In a message dated 2001-06-13 5:29:33 Pacific Daylight Time,
Markus.Kuhn@cl.cam.ac.uk (through marco.cimarosti@essetre.it) writes:
> I think, Oracle et al. should consider to use instead of UTF-16 what I
> propose to call UTF-16F (F for "fixed") in their B-trees, to maintain
> UCS binary sorting order:
>
> Conversion between UTF-16 and UTF-16F works as follows:
>
> unsigned short utf16_to_utf16f(unsigned short u)
> {
> assert(u <= 0xffff);
> /* shift surrogates into the top 0x800 code positions of 16-bit space
*/
> if (u >= 0xe000)
> return u - 0x800;
> if (u >= 0xd800)
> return u + 0x2000;
> return u;
> }
This is what I alluded to in my earlier message about the user-defined
function supplied to qsort(). Any sorting mechanism for UTF-16 can easily
incorporate this efficient transformation to achieve binary order.

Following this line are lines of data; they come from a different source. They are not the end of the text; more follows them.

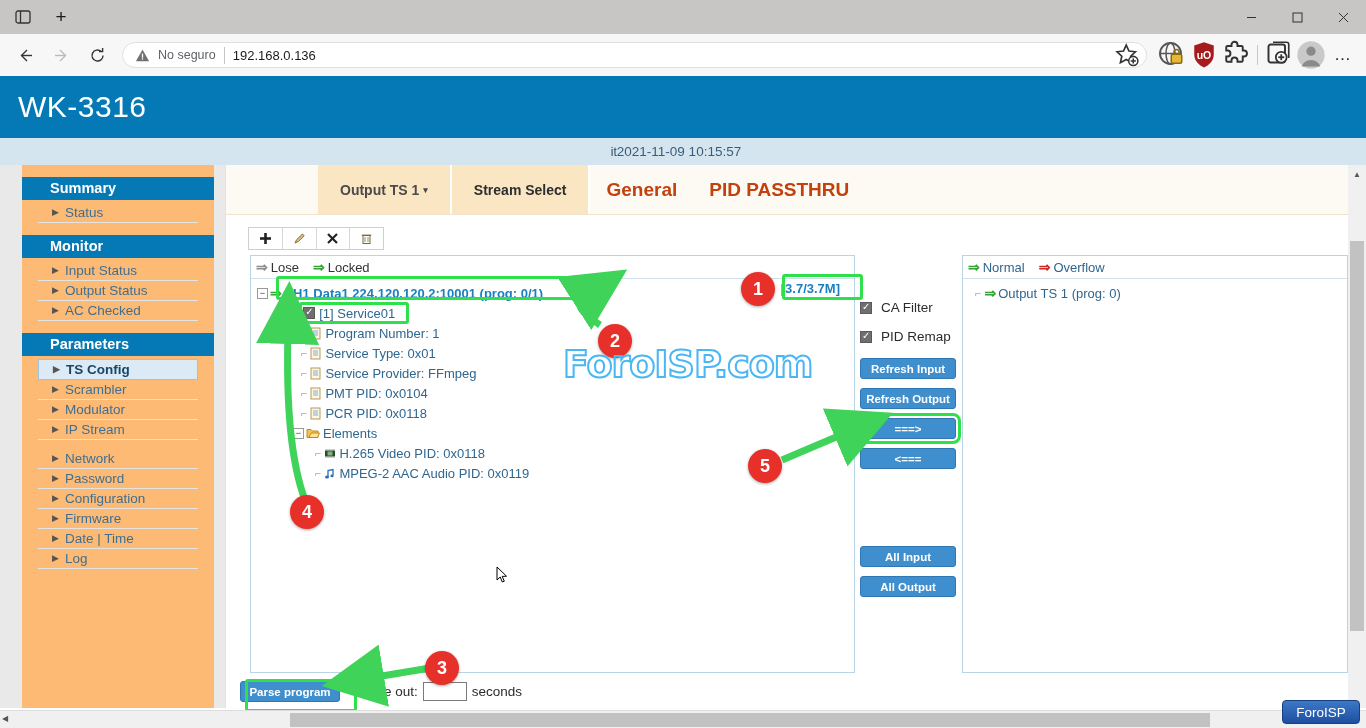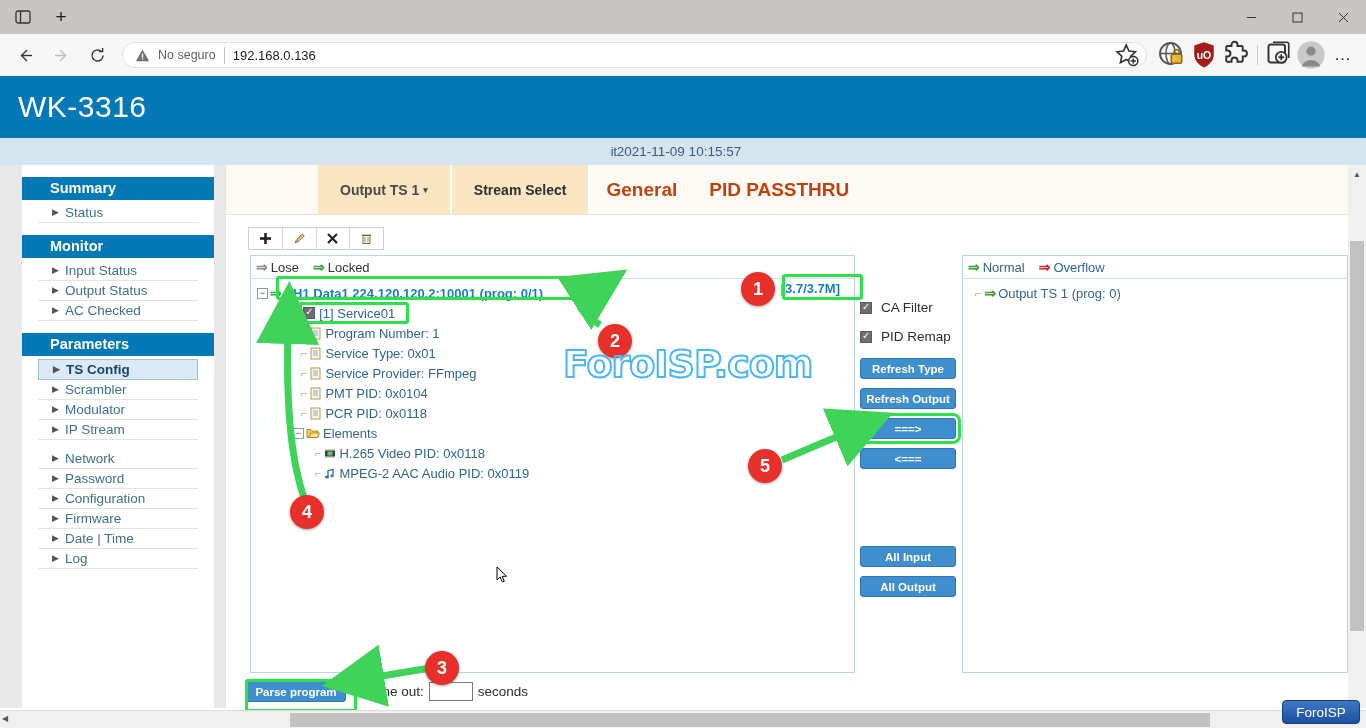"Summary" .sidebar { background: #ffffff -> #fdba74 }
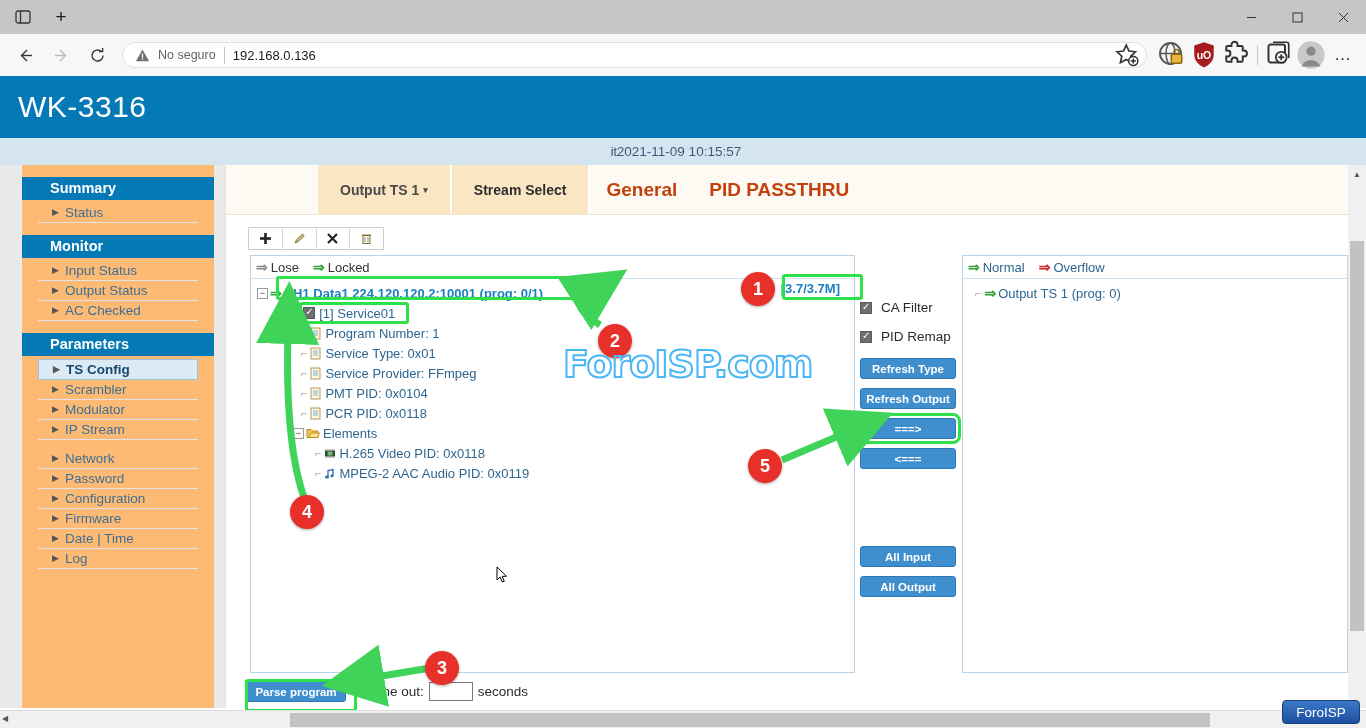"Refresh Type" div.btn-blue { text: Type -> Input }
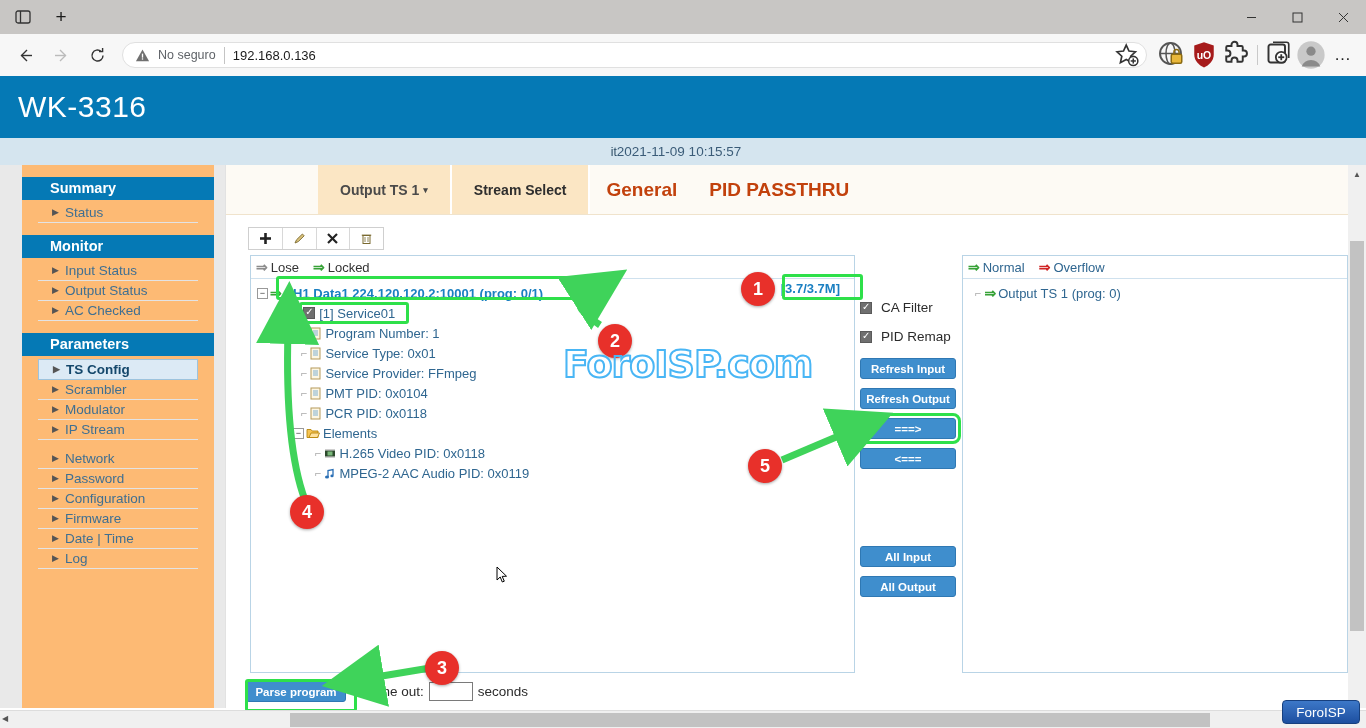"Parse program" .bottom-row { left: 246px -> 240px }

By coding the transformation inline, and reordering things trivially so that
the test for (u < 0xe000) -- by far the most common case -- appears first,
the transformation will degenerate in most cases to:
if (u < 0xe000)
;
and nobody can say that that is not efficient enough, on any hardware built
since 1985.
If you remove the assert(u <= 0xffff) statement, then the same logic can be
used for data in either UTF-8 or UTF-16, provided that no unpaired surrogates
appear in your data (a reasonable constraint).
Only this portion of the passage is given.